Being someone who is frequently called “weird” (or some variant), I was really excited to see a celebration of idiosyncrasies, oddities, and general weirdness going on over at SoulPancake. I’d previously said that I had another blog post stewing in my brain, but I think I’ll let it keep stewing. I’m in the mood to share some of my weirdness with you (as long as you don’t judge. If you’re judgmental, skip this one). So here it is: ten of my weirdest traits. If you use these things against me, God help you.
1. The most infamous: I am “afraid” of buttons. Specifically the kind with two or four holes, sewn on with thread. Buttons on my jeans don’t bother me. Clear or nearly-clear are the worst. I have no idea why I have this fear (someone once told me it’s related to OCD), but I’ve had it my whole life. When I was little, I can remember throwing up all over myself when my mom put button shirts on me. I’ve gotten better about being around people wearing them (by “better,” I mean that I can consume food around them, but certain people won’t really even bother me at all if they have them on). Working around this drives my family insane. If I have to wear a button shirt for whatever reason (like in marching band in high school), I have trouble breathing, I feel a little sick, and I can’t eat anything while wearing it. I’m also compelled to wash my hands a lot. I may or may not have had my sister button my shirt. I may or may not have had my friends cut the buttons off of my school polo shirts (I only ever wore them for the staff picture). I may or may not have cut the buttons off of my work polos in high school. In that same vein, I hate shirts with high collars (like polo shirts), but I think that’s mostly because I have a short neck. As you can imagine, this all makes purchasing dress clothes very difficult. I won’t even wear dress pants that have a button on the inside.

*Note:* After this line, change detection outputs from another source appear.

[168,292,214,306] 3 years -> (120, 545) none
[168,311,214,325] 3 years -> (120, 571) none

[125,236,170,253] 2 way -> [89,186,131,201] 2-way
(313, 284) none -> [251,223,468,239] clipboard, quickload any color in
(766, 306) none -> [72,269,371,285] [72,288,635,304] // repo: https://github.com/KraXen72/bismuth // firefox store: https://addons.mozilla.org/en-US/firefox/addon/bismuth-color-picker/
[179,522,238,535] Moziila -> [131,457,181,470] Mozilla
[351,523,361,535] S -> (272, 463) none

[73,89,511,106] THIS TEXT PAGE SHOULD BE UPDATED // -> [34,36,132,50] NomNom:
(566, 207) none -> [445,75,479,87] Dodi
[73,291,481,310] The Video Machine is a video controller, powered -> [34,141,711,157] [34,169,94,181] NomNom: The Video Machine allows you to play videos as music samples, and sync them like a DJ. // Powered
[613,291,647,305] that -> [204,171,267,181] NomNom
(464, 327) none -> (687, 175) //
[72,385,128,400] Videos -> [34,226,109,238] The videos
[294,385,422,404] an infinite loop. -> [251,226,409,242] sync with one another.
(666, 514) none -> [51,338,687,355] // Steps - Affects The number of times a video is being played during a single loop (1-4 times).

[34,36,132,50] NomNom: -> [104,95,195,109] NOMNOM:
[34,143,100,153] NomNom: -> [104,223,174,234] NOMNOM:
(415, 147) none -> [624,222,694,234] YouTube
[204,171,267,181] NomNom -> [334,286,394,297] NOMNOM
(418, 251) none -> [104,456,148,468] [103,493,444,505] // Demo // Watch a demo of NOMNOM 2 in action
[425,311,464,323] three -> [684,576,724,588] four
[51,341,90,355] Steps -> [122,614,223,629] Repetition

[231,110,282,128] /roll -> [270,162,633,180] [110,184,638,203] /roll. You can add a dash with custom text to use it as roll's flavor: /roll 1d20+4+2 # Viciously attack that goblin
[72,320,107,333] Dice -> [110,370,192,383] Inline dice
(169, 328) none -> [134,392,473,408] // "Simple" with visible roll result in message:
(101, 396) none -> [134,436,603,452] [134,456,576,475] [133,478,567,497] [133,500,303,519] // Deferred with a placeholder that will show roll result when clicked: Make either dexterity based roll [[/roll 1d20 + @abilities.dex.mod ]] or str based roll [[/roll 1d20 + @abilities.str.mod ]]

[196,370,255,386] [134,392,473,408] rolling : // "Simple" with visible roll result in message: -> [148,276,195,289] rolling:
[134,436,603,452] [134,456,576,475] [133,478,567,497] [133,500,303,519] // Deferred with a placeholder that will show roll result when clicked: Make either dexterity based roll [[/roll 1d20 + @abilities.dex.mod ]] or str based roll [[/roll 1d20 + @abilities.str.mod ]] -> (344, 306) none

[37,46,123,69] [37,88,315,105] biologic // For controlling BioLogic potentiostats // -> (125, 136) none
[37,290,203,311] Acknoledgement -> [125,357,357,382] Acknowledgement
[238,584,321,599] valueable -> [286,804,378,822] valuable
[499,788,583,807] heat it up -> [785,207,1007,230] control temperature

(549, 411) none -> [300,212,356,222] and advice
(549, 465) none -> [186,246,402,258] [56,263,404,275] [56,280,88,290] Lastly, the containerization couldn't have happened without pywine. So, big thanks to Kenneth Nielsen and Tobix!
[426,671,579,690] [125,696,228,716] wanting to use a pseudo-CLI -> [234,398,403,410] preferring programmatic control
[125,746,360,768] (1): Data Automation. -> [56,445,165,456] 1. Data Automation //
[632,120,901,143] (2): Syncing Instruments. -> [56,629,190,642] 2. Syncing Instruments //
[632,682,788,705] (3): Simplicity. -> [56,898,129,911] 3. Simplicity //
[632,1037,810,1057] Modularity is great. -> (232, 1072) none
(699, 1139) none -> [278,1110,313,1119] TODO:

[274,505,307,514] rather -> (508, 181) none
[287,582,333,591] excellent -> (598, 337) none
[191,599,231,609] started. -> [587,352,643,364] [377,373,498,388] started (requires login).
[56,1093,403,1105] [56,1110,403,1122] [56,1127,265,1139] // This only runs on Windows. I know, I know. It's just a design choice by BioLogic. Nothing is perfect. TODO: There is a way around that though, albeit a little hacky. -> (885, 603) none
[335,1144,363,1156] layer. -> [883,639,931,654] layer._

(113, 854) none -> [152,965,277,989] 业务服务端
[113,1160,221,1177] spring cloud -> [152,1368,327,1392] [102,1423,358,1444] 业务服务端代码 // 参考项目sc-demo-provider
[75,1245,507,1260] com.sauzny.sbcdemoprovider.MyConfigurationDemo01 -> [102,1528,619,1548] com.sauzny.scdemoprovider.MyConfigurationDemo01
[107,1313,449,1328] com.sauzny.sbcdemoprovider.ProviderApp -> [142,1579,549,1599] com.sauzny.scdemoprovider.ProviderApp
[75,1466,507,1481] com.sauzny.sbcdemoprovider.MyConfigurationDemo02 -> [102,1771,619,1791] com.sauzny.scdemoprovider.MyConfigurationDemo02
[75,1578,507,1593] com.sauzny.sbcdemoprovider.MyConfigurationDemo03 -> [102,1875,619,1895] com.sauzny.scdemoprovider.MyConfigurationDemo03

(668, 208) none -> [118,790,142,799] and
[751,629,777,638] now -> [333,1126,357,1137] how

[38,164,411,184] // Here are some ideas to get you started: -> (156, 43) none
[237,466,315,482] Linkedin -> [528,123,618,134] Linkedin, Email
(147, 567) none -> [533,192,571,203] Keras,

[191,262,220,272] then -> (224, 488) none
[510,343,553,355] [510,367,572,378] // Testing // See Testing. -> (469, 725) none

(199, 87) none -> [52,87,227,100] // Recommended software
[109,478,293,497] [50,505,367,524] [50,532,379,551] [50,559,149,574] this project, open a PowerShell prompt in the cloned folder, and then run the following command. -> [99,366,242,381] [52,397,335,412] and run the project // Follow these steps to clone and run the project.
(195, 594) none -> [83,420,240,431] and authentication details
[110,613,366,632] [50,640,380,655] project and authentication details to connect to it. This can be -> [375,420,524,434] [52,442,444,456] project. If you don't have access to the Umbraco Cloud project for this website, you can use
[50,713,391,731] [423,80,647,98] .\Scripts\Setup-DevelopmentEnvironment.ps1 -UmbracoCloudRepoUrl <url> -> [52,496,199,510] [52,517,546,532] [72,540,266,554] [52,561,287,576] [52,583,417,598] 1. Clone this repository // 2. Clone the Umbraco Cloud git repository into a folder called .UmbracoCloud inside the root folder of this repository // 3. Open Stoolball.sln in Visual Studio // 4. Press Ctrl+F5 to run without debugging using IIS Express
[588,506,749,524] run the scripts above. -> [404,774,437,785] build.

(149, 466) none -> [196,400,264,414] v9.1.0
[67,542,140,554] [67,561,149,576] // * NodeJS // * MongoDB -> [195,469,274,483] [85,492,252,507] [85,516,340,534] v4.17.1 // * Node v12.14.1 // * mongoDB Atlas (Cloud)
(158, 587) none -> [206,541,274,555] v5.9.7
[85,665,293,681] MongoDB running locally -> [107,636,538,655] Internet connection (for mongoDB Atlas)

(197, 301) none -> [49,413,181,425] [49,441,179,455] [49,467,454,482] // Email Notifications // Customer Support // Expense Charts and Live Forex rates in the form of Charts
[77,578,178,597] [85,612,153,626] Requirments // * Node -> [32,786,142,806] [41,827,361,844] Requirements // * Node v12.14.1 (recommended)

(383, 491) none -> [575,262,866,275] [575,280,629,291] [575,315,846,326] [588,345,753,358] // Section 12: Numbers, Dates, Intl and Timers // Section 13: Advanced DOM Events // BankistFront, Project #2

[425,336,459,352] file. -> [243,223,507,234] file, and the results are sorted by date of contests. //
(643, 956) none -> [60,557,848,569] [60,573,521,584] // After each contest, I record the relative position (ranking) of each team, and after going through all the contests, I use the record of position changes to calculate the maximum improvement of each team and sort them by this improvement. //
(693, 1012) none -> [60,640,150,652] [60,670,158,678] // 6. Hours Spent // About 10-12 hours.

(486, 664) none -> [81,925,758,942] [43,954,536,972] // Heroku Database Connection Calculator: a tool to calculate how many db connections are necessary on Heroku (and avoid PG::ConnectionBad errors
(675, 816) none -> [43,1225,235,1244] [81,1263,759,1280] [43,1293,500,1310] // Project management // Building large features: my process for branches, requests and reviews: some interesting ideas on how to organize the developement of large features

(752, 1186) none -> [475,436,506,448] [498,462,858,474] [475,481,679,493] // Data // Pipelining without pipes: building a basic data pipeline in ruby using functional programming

2. Certain places make me feel compelled to wash my hands. If I’m around something gross (like buttons, ha), I’ll have to wash my hands even if I haven’t touched whatever grossness is there. Sometimes there’s no real reason. It’s not always gross places either. In my house, for example, I’m fine on the first floor. But if I go upstairs or down to the basement, I have to wash my hands immediately upon returning to the first floor. I don’t think my house is gross. We clean it. Again with the OCD, I suppose.
3. I get ridiculously offended if a girl who is a size 12 or under (not that I think people over a size 12 are fat) refers to herself as fat and makes a big deal about losing weight. I don’t remember a time in my life where I wasn’t heavier than everyone else, regardless of how many diets I went on or how much exercise I got or what thyroid medicine I was taking. I’m insanely sensitive about it (I have to remind myself that when people make food comments around me, it’s not necessarily an underhanded jab, especially if they’re my friends), and when girls who seem skinny to me say things like that, I feel like saying “Well, gosh, if you think you’re fat, you must find me absolutely repulsive.” This is something else that first occurred to me before the age of 10. You might struggle with self-esteem, too, if you believed that everyone else found you repulsive. But more than that, it’s just offensive to me. It’s sad that people are so terribly shallow and superficial.
4. I am super paranoid about having food stuck in my teeth. I never had braces, so I’m already a little bit like “ohmygosh, my teeth!” (even though I know they’re not THAT bad). However, when I was in 6th grade, we came back to our classroom after lunch, and the boy I liked was actually talking to me. I was so excited! About two hours later, we took a class bathroom break. I looked in the mirror and there was a huge piece of lettuce stuck in my teeth. Since that day, I have done whatever I can to make sure that my teeth are food-free. Sometimes I carry a compact mirror. My family and a former roommate know that if I look at them and bare my teeth after a meal, they’re to tell me if I’m in the clear. Otherwise, I go to the bathroom and check out my teeth (and maybe wash my hands). Bonus oddity: one time at work, I had a piece of pepper that I couldn’t get out. I used a piece of my hair as dental floss (so gross, I know. You know what they say about desperate times…). Now I keep dental floss in my purse and in my work bag. Speaking of teeth, I also chew sugar-free gum like it’s my job.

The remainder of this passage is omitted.